● What is expected
Find the line with "[274,758,340,772] indent ->" in the records below. Copy it and every line after it, up to and including the line with "[45,930,94,948] String ->".

(Content revision data)
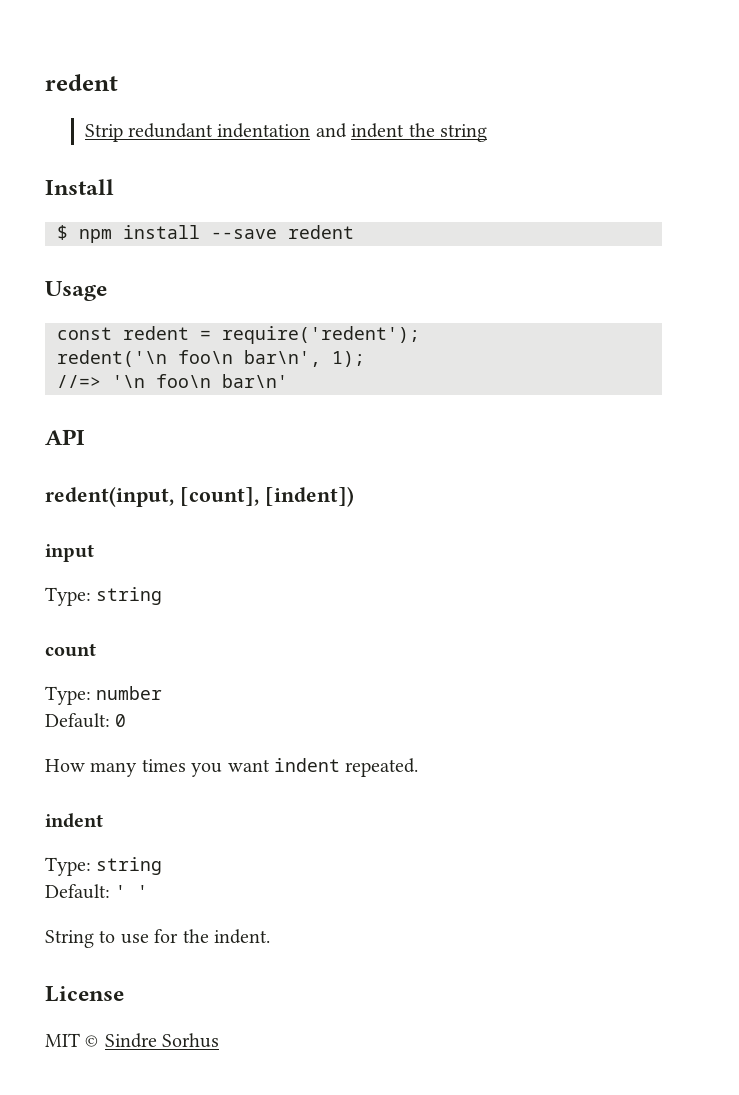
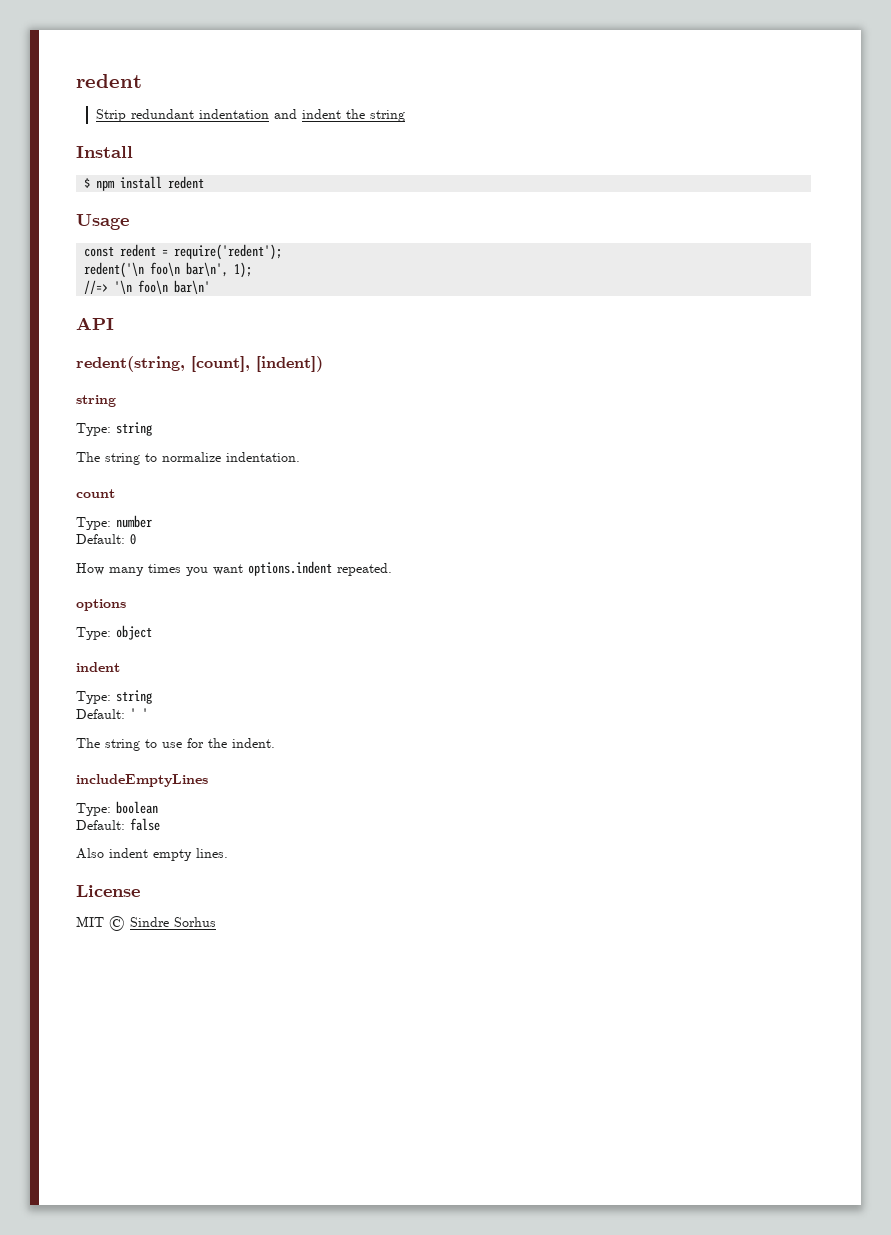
[211,229,277,239] --save -> (163, 182) none
[45,486,174,507] redent(input, -> [76,356,185,372] redent(string,
[45,544,94,562] [45,587,163,606] input // Type: string -> [76,395,116,407] [76,422,152,436] [76,452,300,465] string // Type: string // The string to normalize indentation.
[274,758,340,772] indent -> [248,561,332,576] options.indent
(419, 767) none -> [76,599,126,611] [76,625,152,640] // options // Type: object
[45,930,94,948] String -> [76,738,140,751] The string
(270, 936) none -> [76,774,208,787] [76,801,158,816] [76,818,160,831] [76,848,228,861] // includeEmptyLines // Type: boolean // Default: false // Also indent empty lines.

● Solution to this problem
[274,758,340,772] indent -> [248,561,332,576] options.indent
(419, 767) none -> [76,599,126,611] [76,625,152,640] // options // Type: object
[45,930,94,948] String -> [76,738,140,751] The string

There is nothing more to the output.